Giovanni Senzani, capo delle Brigate Rosse, in semilibertà dal 1999, oggi completamente libero
Renato Curcio, capo delle Brigate Rosse, in semilibertà dal 1993, oggi completamente libero
Alberto Franceschini, capo delle Brigate Rosse, libero dal 1992
Corrado Alunni, capo delle Brigate Rosse, in semilibertà dal 1989, oggi completamente libero
Adriana Faranda, capo delle Brigate Rosse, completamente libera dal 1994
Giusva Fioravanti, capo dei Nar, in semilibertà dal 1999, oggi completamente libero
Francesca Mambro, capo dei Nar, in semilibertà dal 1998, oggi in libertà condizionale (nessuna limitazione)
Lauro Azzolini, capo di Br-Walter Alasia (quattro ergastoli), è in semilibertà
Sergio Segio, capo di Prima Linea, completamente libero dal 2004
Marco Barbone, capo della Brigata 28 marzo (omicidio Tobagi), libero dal 1983

Tutte le figure di vertice del terrorismo italiano, quelle che hanno causato morte e distruzione e dolore infinito, sono fuori. Non da oggi. Da lustri. In alcuni casi da decenni. Tranne Barbone, non si sono mai dissociati né pentiti. Non hanno dato informazioni né raccontato la verità. L’elenco sarebbe lunghissimo, gli assassini in libertà sono decine: Valerio Morucci, Annalaura Braghetti, Antonio Savasta, Barbara Balzerani, Paola Besuschio, il feroce Mario Moretti (solo semilibero), Raffaele Fiore, Franco Bonisoli ecc ecc. Pontificano, scrivono libri. L’esponente di Prima Linea, Sergio D’Elia, condannato per fatti di sangue, è stato eletto persino deputato, così come attraverso il posto di deputato si liberò dal carcere Toni Negri, salvo poi rientrare in Italia per una microdetenzione finale.
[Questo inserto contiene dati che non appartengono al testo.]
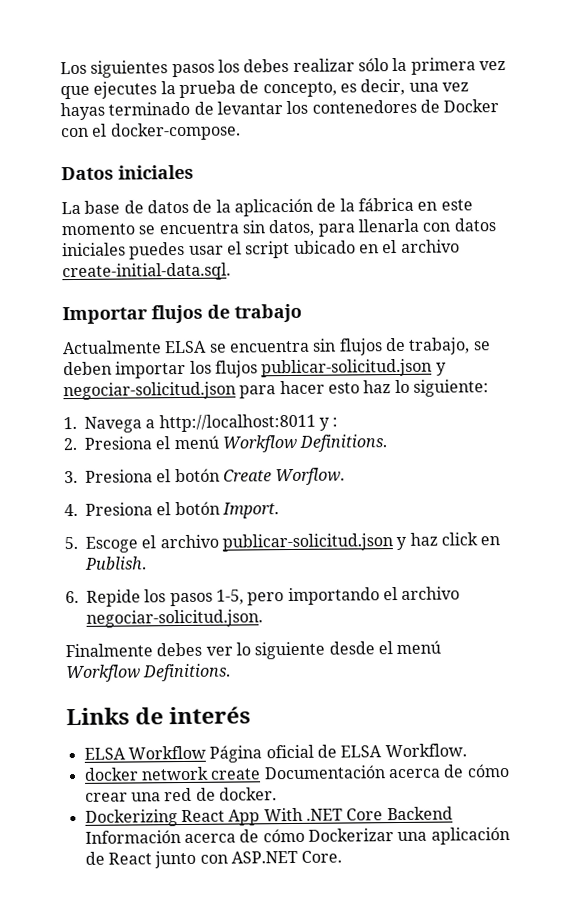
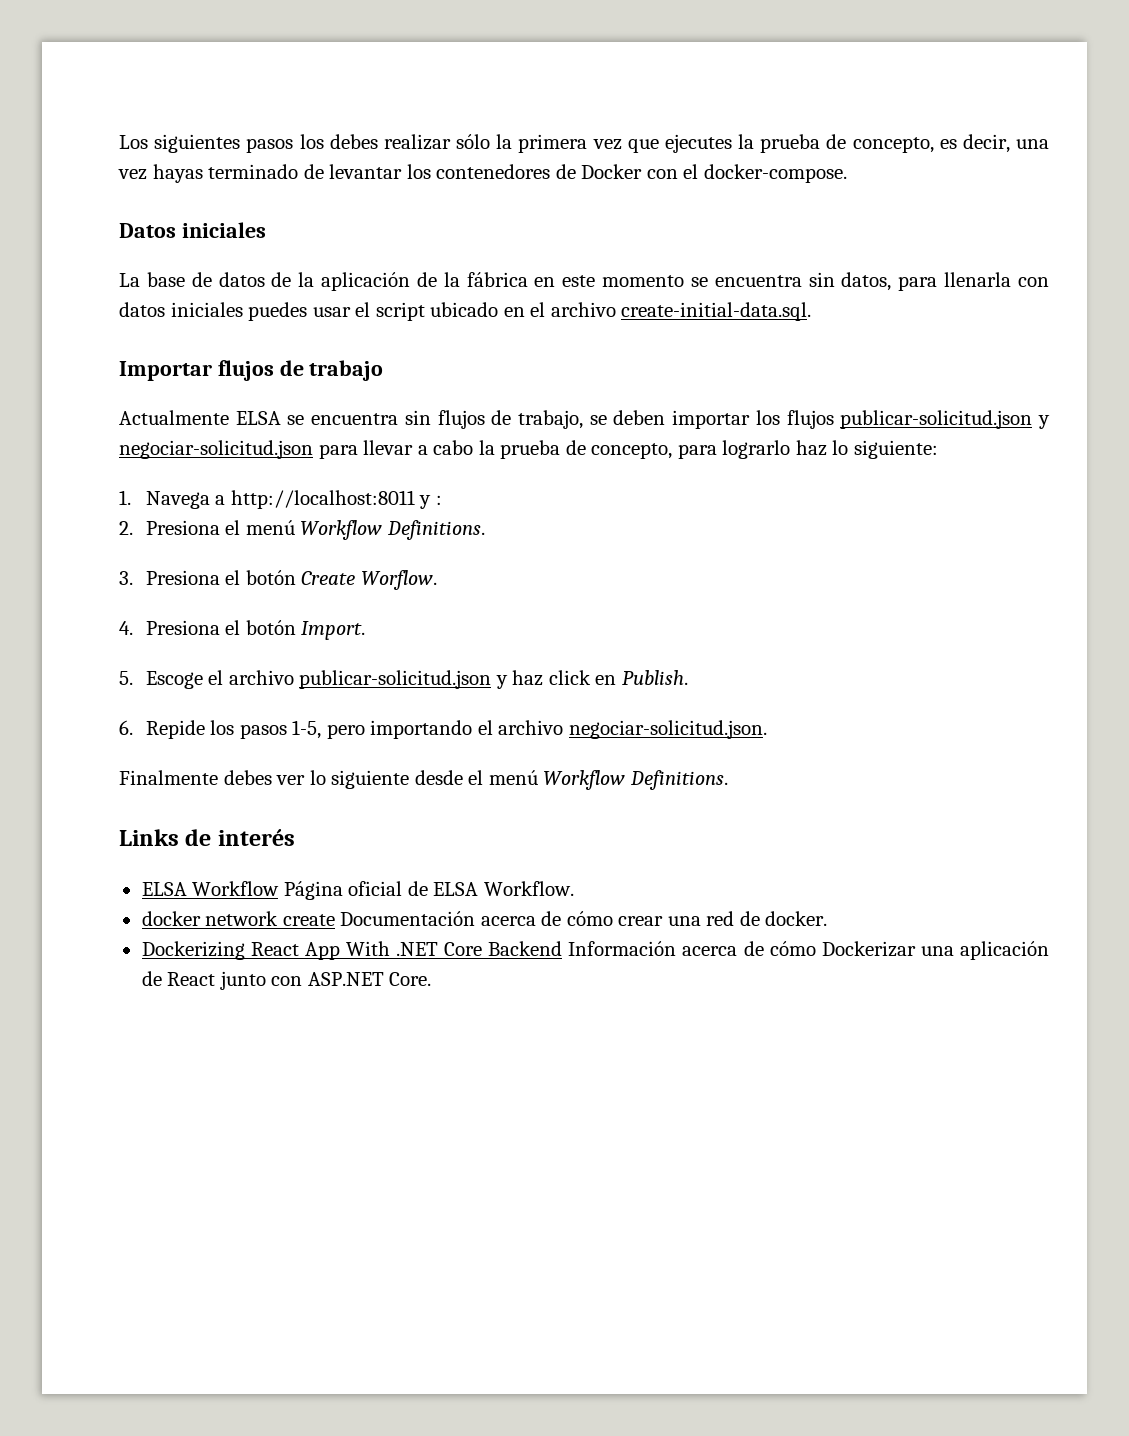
[279,380,360,395] hacer esto -> [363,440,791,459] llevar a cabo la prueba de concepto, para lograrlo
Il capo della formazione terrorista (Pac – Proletari armati per il comunismo) a cui si affiliò Cesare Battisti si chiama Pietro Mutti. E’ il principale accusatore di Battisti e pur essendo riconosciuto colpevole di omicidi ha trascorso in carcere solo otto anni. Così Mutti è raccontato dalla Cassazione nel 1993: “Questo pentito è uno specialista nei giochi di prestigio tra i suoi diversi complici, come quando introduce Battisti nella rapina di viale Fulvio Testi per salvare Falcone (…) o ancora Lavazza o Bergamin in luogo di Marco Masala in due rapine veronesi. Del resto, Pietro Mutti utilizza l’arma della menzogna anche a proprio favore, come quando nega di avere partecipato, con l’impiego di armi da fuoco, al ferimento di Rossanigo o all’omicidio Santoro; per il quale era d’altra parte stato denunciato dalla DIGOS di Milano e dai CC di Udine. Ecco perché le sue confessioni non possono essere considerate spontanee”. Ma con quelle “confessioni” ha pagato i suoi omicidi con soli otto anni di carcere.

Battisti ha ucciso. Probabilmente non ha ucciso il gioielliere Torregiani, né ferito il figlio. Ma è moralmente responsabile di quelle azioni. Deve pagare.

Ma, in nome del “rispetto per le vittime”, è l’Italia a doversi vergognare. Non il Brasile. Ha scarcerato tutti silenziosamente senza chiedere neanche loro di dire la verità. Ha calpestato il dolore di centinaia di famiglie, lo Stato italiano.

Giorgio Napolitano, tacendo, farebbe una miglior figura ai loro e ai nostri occhi.

Che provano a tenere viva una memoria. Almeno quella, perché la giustizia sappiamo in che posto è finita, in questo paese.